On Nov. 17 and Nov. 22, two individuals were charged with driving under the influence.
Both times, cars reportedly swerved into the stairs across from Trembley Park that lead up to the Psi Upsilon fraternity house. This intersection is known for having a stop sign for residents coming from Trembley’s parking lot.
While one of the drunk drivers was not a Lehigh student, the accidents were still alarming for campus residents.
Anna Cassidy, ‘22, said Lehigh should do more to promote ride-sharing services at night, especially on popular nights for parties and drinking on campus.
“I think that there should be more lights put in around campus in the dark,” Cassidy said. “It makes me feel unsafe sometimes walking at night from the library with the minimal amount of street lights and visibility.”
Jenna Papaz, the director of Health Advancement and Prevention Strategies, focuses on high-risk behavior, drinking and mental health on campus. Papaz’s department conducted a survey which proved a majority of students do, in fact, act responsibly.
As of 2018, the survey showed that 0 percent of students reported driving after consuming five or more drinks, and roughly 7 percent responded saying they drive after having any alcohol.
Papaz said her department promotes responsibility and safety.

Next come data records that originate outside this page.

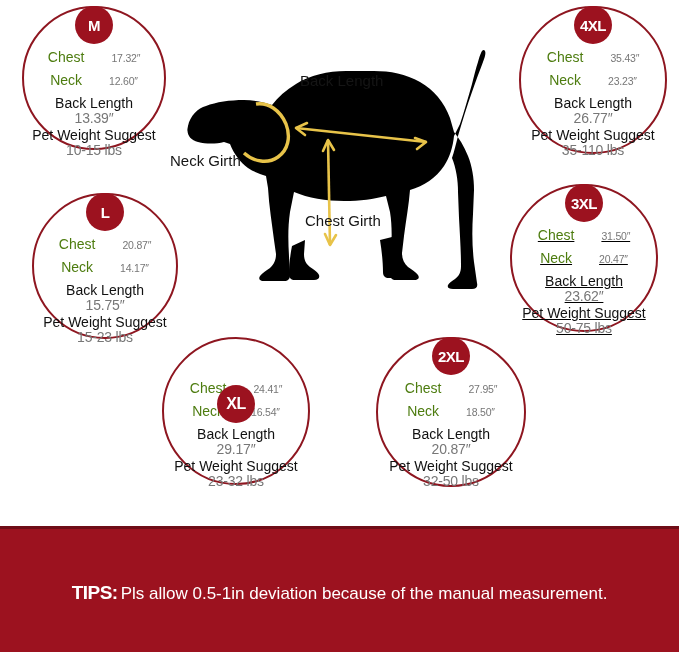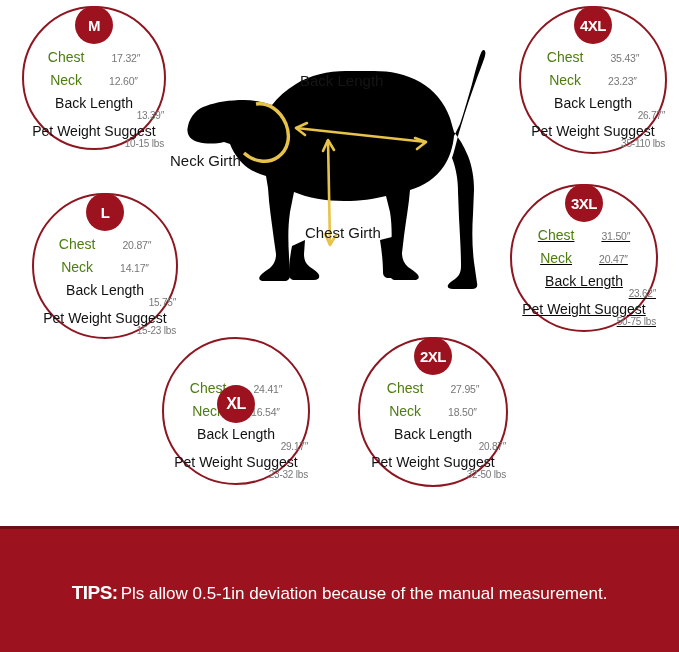"13.39″" .blk-val { font-size: 10px -> 14px; text-align: right -> none }
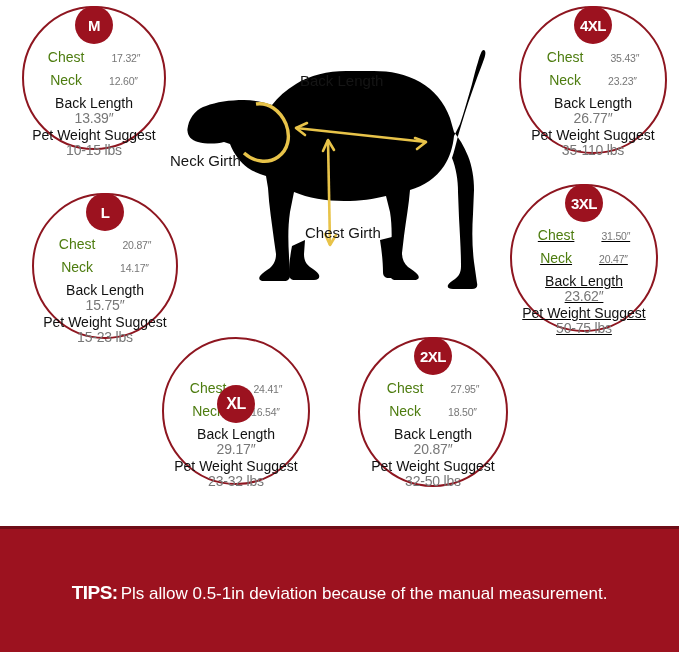"Chest Girth" #label-chest-girth { top: 224px -> 212px }
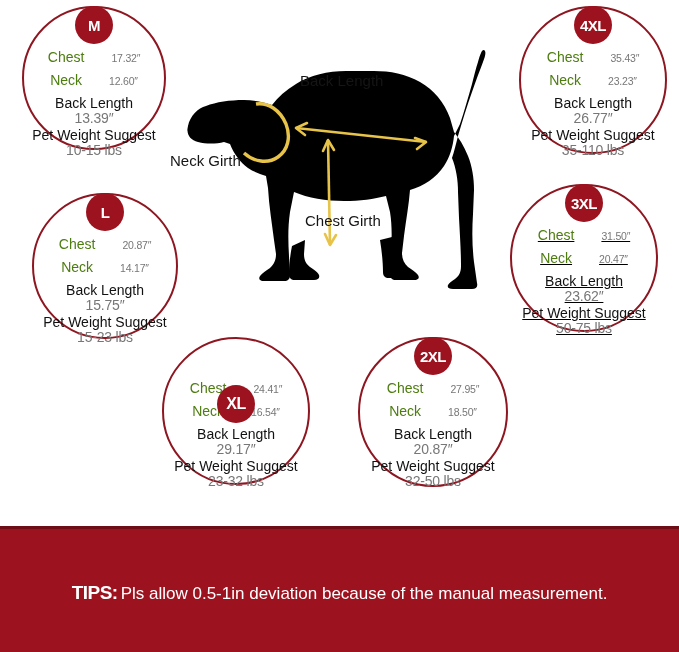"2XL" div.size-circle { left: 358px -> 376px }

“We try to be more proactive with our approach by pushing for bystander intervention,” Papaz said. “Most times, drunk driving occurs when the individuals are with friends and families. The message I want to promote is that I hope there will always be someone around that can be a part of the solution.”
Holly Taylor, associate director of the Office of Student Conduct, said Lehigh students do a good job of trafficking each other when it comes to making dangerous decisions. Overall, this type of violation is handled like a normal alcohol violation once Taylor’s department receives the police reports.
Typical sanctions include mandating alcohol education for all first-time conduct cases. Suspension is not considered for these cases unless the student has had conduct cases in the past.
Taylor said it is not safe to walk on roads at night in general, and she advises students to take extra safety precautions.
“I advise students to do their best to find a ride and make sure to stay off the roads, and walk through buildings, especially in the middle of the night,” Taylor said.